I could fix this again like this:

102d101
<             seed_inputs = [tf.cast(x, tf.float32) for x in seed_inputs]
107d105
<             seed_inputs = (tf.cast(x, self.model.output.dtype) for x in seed_inputs)

This fix is somewhat similar to what I did in https://github.com/keisen/tf-keras-vis/issues/45#issuecomment-763819714 - no idea if self.model.output.dtype or self.model.layers[-2].compute_dtype is the more relevant here.

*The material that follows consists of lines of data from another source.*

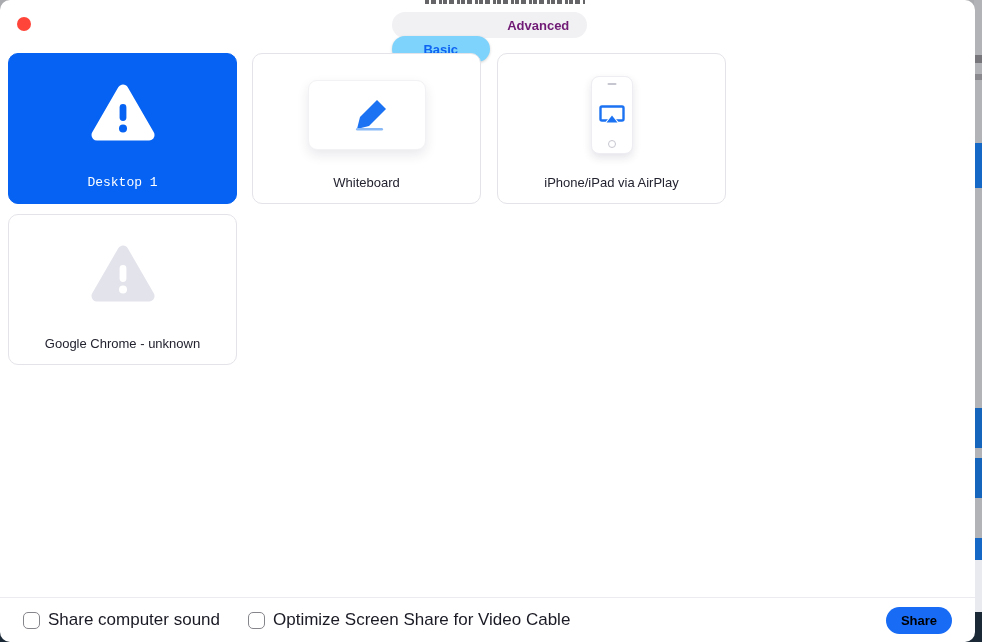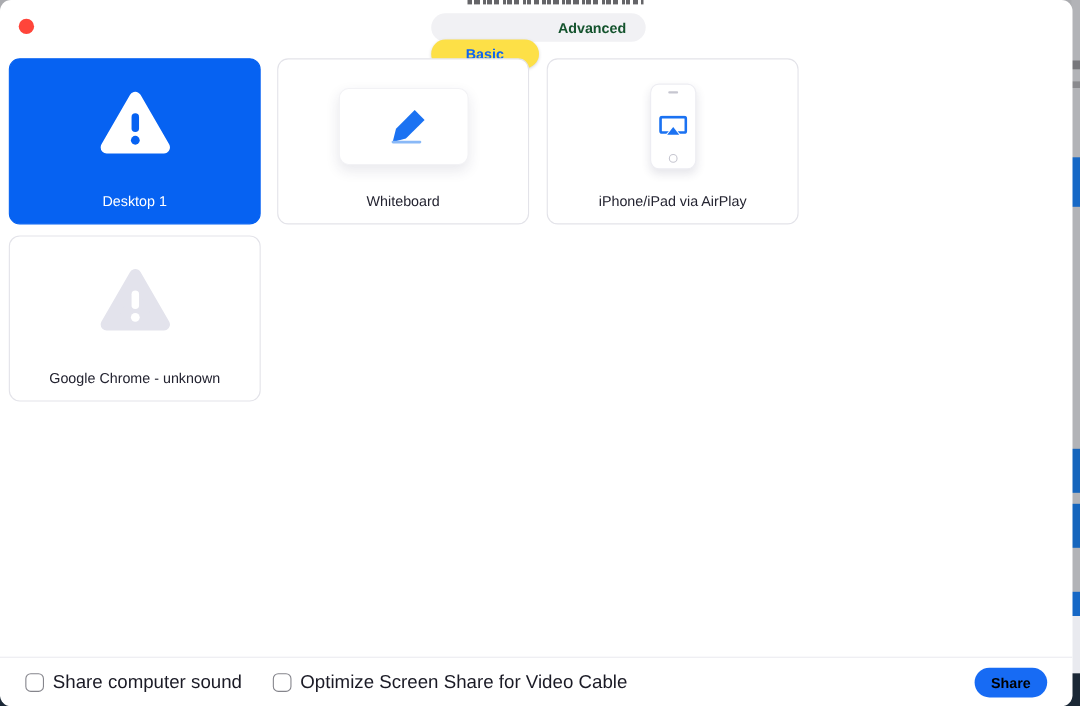--- a/index.html
+++ b/index.html
@@ -47,42 +47,42 @@
   }
 
   
   .segmented {
     position: absolute; left: 392px; top: 12px; width: 195px; height: 26px;
     background: #f1f1f4; border-radius: 13px;
     display: flex; align-items: center;
   }
   .segment {
     flex: 1; height: 26px; display: flex; align-items: center; justify-content: center;
-    font-size: 13px; font-weight: bold; color: #14532d; cursor: default;
+    font-size: 13px; font-weight: bold; color: #701a75; cursor: default;
     border-radius: 13px;
   }
   .segment.selected {
-    background: #fde047; color: #0e63f2;
+    background: #7dd3fc; color: #0e63f2;
     box-shadow: 0 1px 3px rgba(0,0,0,0.18);
     margin-top: 48px;
   }
 
   
   .tile {
     position: absolute; width: 229px; height: 151px;
     background: #ffffff; border: 1px solid #e3e3e9; border-radius: 10px;
     display: flex; flex-direction: column; align-items: center;
     overflow: hidden;
   }
   .tile.selected { background: #0662f2; border-color: #0662f2; }
   .tile-icon-area { flex: 1; display: flex; align-items: center; justify-content: center; width: 100%; }
   .tile-label {
     font-size: 13px; color: #232330; padding-bottom: 13px; line-height: 15px;
   }
-  .tile.selected .tile-label { color: #ffffff; }
+  .tile.selected .tile-label { color: #ffffff; font-family: Liberation Mono, monospace; }
 
   .pos-t1 { left: 8px;   top: 53px; }
   .pos-t2 { left: 252px; top: 53px; }
   .pos-t3 { left: 497px; top: 53px; }
   .pos-t4 { left: 742px; top: 53px; }
   .pos-t5 { left: 8px;   top: 214px; }
 
   
   .wb-card {
     width: 118px; height: 70px; background: #ffffff; border-radius: 9px;

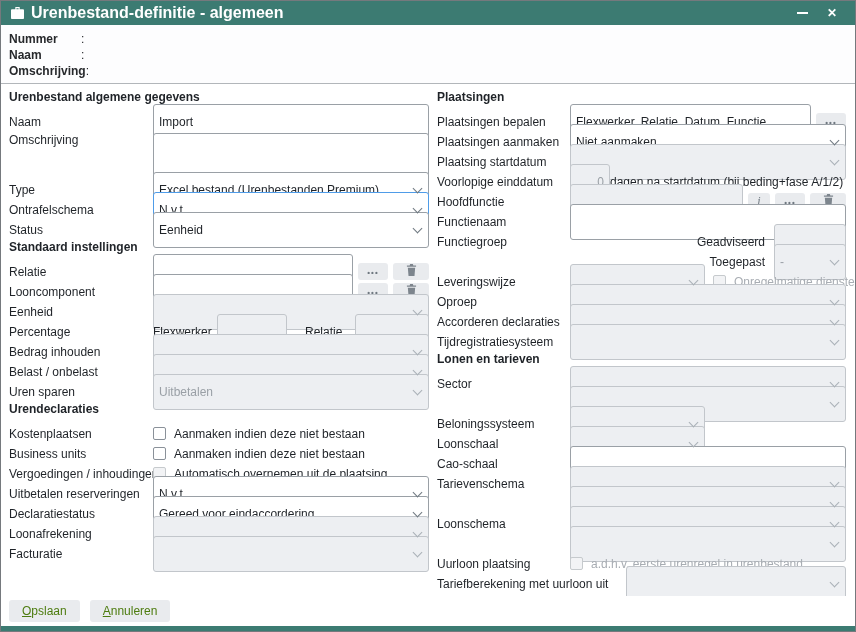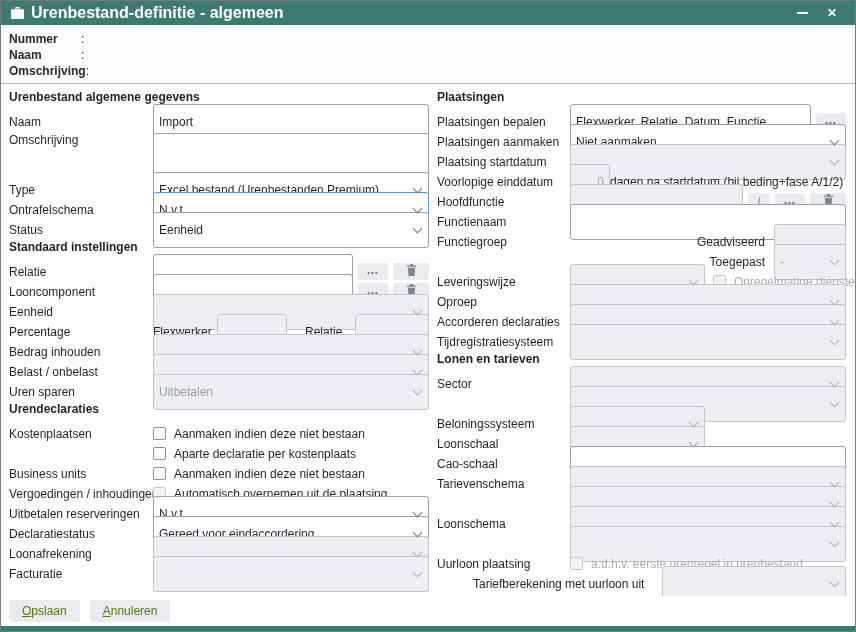--- a/index.html
+++ b/index.html
@@ -29,21 +29,21 @@
   .main { flex:1; display:flex; overflow:hidden; }
   .col { padding-top:7px; }
   .col-left  { width:436px; flex:none; padding-left:8px; padding-right:8px; }
   .col-right { flex:1; padding-right:9px; overflow:hidden; }
   .section-title { font-weight:bold; font-size:12px; height:13px; line-height:13px; margin:0 0 9px; white-space:nowrap; }
   .section-title.mid { margin-top:2px; }
   .row { display:flex; align-items:center; height:17px; margin-bottom:3px; }
   .row.tall { height:45px; align-items:flex-start; }
   .lbl { flex:none; width:144px; white-space:nowrap; overflow:hidden; }
   .col-right .lbl { width:133px; }
-  .col-right .lbl.wide { width:189px;margin-left:36px; }
+  .col-right .lbl.wide { width:189px; }
   .fld { flex:1; display:flex; align-items:center; min-width:0; }
   
   .ctl {
     height:17px; border:1px solid #9aa0a6; border-radius:3px; background:#fff;
     display:flex; align-items:center; padding:17px 5px; flex:1; min-width:0;
     font-size:12px; color:#1f2328; white-space:nowrap; overflow:hidden;
   }
   .ctl .val { flex:1; overflow:hidden; white-space:nowrap; }
   .ctl.textarea { height:45px; align-items:flex-start; }
   .ctl.disabled { background:#edeff2; border-color:#c2c6cb; color:#9aa0a6; }
@@ -245,25 +245,20 @@
         </div>
       </div>
 
       <div class="section-title mid">Urendeclaraties</div>
 
       <div class="row">
         <span class="lbl">Kostenplaatsen</span>
         <span class="cb"></span>
         <span class="cbl">Aanmaken indien deze niet bestaan</span>
       </div>
-      <div class="row">
-        <span class="lbl"></span>
-        <span class="cb"></span>
-        <span class="cbl">Aparte declaratie per kostenplaats</span>
-      </div>
 
       <div class="row">
         <span class="lbl">Business units</span>
         <span class="cb"></span>
         <span class="cbl">Aanmaken indien deze niet bestaan</span>
       </div>
 
       <div class="row">
         <span class="lbl">Vergoedingen / inhoudingen</span>
         <span class="cb disabled"></span>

bersbersbers commented 3 years ago

Similar to https://github.com/keisen/tf-keras-vis/pull/39#issuecomment-782006899, this code fails (again, run twice):

import sys
from pathlib import Path

import tensorflow as tf
from tf_keras_vis.scorecam import ScoreCAM

model_file = Path("bug.tf")

if not model_file.exists():
    policy = tf.keras.mixed_precision.experimental.Policy("mixed_float16")
    tf.keras.mixed_precision.experimental.set_policy(policy)
    model = tf.keras.applications.MobileNet()
    model.save(model_file)
    sys.exit()

model = tf.keras.models.load_model(model_file)
ScoreCAM(model)(lambda x: x, tf.zeros(model.input.shape[1:]))
print("Done.")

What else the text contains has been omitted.